ENTRIES SUPPLIED.
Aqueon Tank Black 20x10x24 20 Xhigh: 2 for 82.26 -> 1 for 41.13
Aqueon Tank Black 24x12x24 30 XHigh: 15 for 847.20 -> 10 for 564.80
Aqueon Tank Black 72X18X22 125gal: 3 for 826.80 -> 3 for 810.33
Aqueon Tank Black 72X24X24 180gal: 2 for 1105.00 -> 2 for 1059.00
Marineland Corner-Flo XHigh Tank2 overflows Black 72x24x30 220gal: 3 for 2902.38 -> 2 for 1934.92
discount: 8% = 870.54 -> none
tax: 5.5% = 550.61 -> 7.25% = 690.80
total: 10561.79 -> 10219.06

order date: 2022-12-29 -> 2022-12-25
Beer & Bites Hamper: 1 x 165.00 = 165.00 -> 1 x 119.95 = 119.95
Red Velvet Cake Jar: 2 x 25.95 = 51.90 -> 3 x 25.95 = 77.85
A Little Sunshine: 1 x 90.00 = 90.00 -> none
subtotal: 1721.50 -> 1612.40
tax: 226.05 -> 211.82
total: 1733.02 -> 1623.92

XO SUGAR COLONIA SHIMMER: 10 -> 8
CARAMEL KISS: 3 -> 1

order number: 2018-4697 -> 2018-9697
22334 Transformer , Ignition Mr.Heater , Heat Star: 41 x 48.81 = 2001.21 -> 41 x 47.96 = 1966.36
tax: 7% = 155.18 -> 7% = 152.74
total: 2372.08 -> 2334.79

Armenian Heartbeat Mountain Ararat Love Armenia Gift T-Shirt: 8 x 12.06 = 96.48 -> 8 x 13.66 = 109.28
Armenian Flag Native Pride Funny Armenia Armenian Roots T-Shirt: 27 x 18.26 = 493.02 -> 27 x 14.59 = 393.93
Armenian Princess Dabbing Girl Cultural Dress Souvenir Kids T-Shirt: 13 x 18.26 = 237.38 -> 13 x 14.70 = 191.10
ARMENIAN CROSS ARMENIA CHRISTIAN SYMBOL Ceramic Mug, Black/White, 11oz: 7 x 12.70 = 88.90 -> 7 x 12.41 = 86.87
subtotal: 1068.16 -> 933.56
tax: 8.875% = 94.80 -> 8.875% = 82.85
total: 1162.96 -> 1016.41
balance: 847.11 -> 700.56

PROBLEM DESCRIPTION.
Return exactly the lines from the line holding "subtotal: 1721.50 -> 1612.40" to the last line of the data, with both of those lines included and nothing added.

OUTPUT OF THE EXERCISE.
subtotal: 1721.50 -> 1612.40
tax: 226.05 -> 211.82
total: 1733.02 -> 1623.92

XO SUGAR COLONIA SHIMMER: 10 -> 8
CARAMEL KISS: 3 -> 1

order number: 2018-4697 -> 2018-9697
22334 Transformer , Ignition Mr.Heater , Heat Star: 41 x 48.81 = 2001.21 -> 41 x 47.96 = 1966.36
tax: 7% = 155.18 -> 7% = 152.74
total: 2372.08 -> 2334.79

Armenian Heartbeat Mountain Ararat Love Armenia Gift T-Shirt: 8 x 12.06 = 96.48 -> 8 x 13.66 = 109.28
Armenian Flag Native Pride Funny Armenia Armenian Roots T-Shirt: 27 x 18.26 = 493.02 -> 27 x 14.59 = 393.93
Armenian Princess Dabbing Girl Cultural Dress Souvenir Kids T-Shirt: 13 x 18.26 = 237.38 -> 13 x 14.70 = 191.10
ARMENIAN CROSS ARMENIA CHRISTIAN SYMBOL Ceramic Mug, Black/White, 11oz: 7 x 12.70 = 88.90 -> 7 x 12.41 = 86.87
subtotal: 1068.16 -> 933.56
tax: 8.875% = 94.80 -> 8.875% = 82.85
total: 1162.96 -> 1016.41
balance: 847.11 -> 700.56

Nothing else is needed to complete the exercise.